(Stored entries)
■ ■ ■ ■ ■
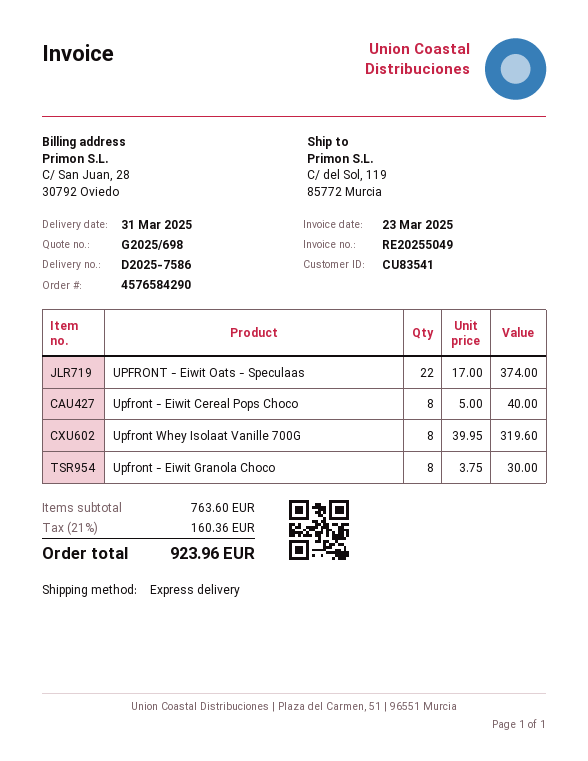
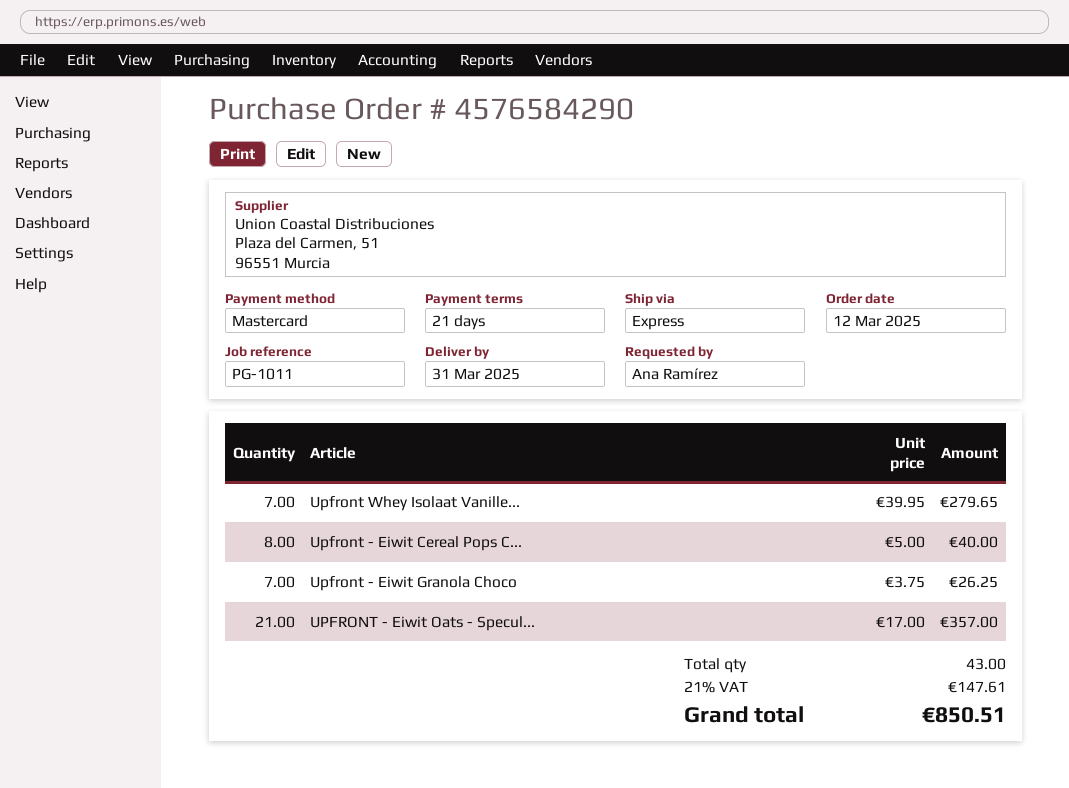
UPFRONT - Eiwit Oats - Speculaas: 22 x 17.00 = 374.00 -> 21 x 17.00 = 357.00
Upfront Whey Isolaat Vanille 700G: 8 x 39.95 = 319.60 -> 7 x 39.95 = 279.65
Upfront - Eiwit Granola Choco: 8 x 3.75 = 30.00 -> 7 x 3.75 = 26.25
tax: 21% = 160.36 -> 21% = 147.61
total: 923.96 -> 850.51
■ ■ ■ ■ ■
▶ [Exercise prompt] Line for line, restate the data above and omit every picture.

▶ [Solution to this task]
UPFRONT - Eiwit Oats - Speculaas: 22 x 17.00 = 374.00 -> 21 x 17.00 = 357.00
Upfront Whey Isolaat Vanille 700G: 8 x 39.95 = 319.60 -> 7 x 39.95 = 279.65
Upfront - Eiwit Granola Choco: 8 x 3.75 = 30.00 -> 7 x 3.75 = 26.25
tax: 21% = 160.36 -> 21% = 147.61
total: 923.96 -> 850.51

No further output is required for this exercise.